Work task
Transcribe, word for word, all of the entries below, and exclude any pictures from the copy.

Dataset records
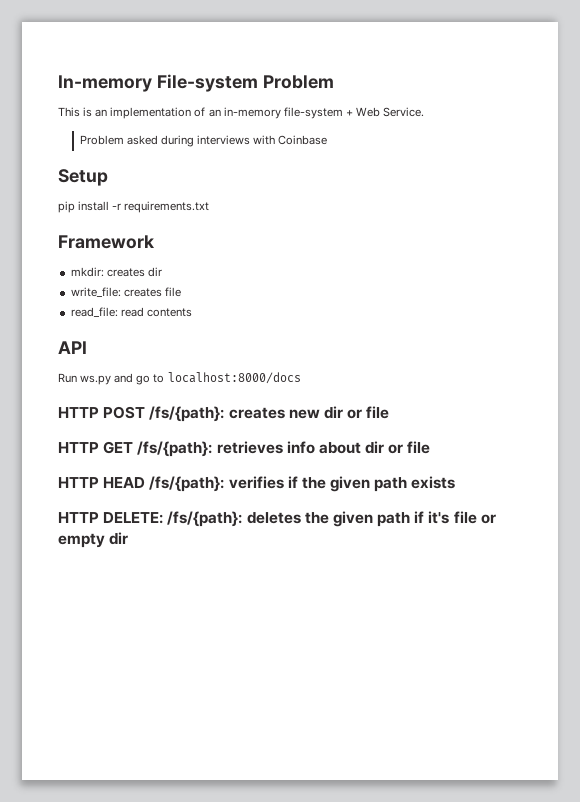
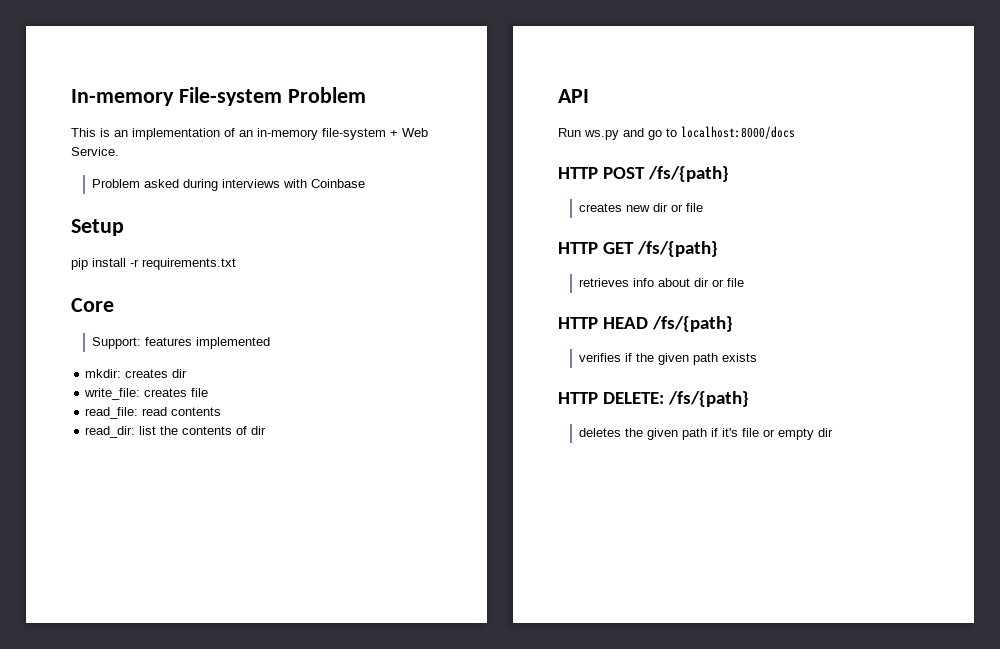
- Framework
+ Core
+ Support: features implemented
+ read_dir: list the contents of dir
- HTTP POST /fs/{path}: creates new dir or file
+ HTTP POST /fs/{path}
+ creates new dir or file
- HTTP GET /fs/{path}: retrieves info about dir or file
+ HTTP GET /fs/{path}
+ retrieves info about dir or file
- HTTP HEAD /fs/{path}: verifies if the given path exists
+ HTTP HEAD /fs/{path}
+ verifies if the given path exists
- HTTP DELETE: /fs/{path}: deletes the given path if it's file or empty dir
+ HTTP DELETE: /fs/{path}
+ deletes the given path if it's file or empty dir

Answer section
- Framework
+ Core
+ Support: features implemented
+ read_dir: list the contents of dir
- HTTP POST /fs/{path}: creates new dir or file
+ HTTP POST /fs/{path}
+ creates new dir or file
- HTTP GET /fs/{path}: retrieves info about dir or file
+ HTTP GET /fs/{path}
+ retrieves info about dir or file
- HTTP HEAD /fs/{path}: verifies if the given path exists
+ HTTP HEAD /fs/{path}
+ verifies if the given path exists
- HTTP DELETE: /fs/{path}: deletes the given path if it's file or empty dir
+ HTTP DELETE: /fs/{path}
+ deletes the given path if it's file or empty dir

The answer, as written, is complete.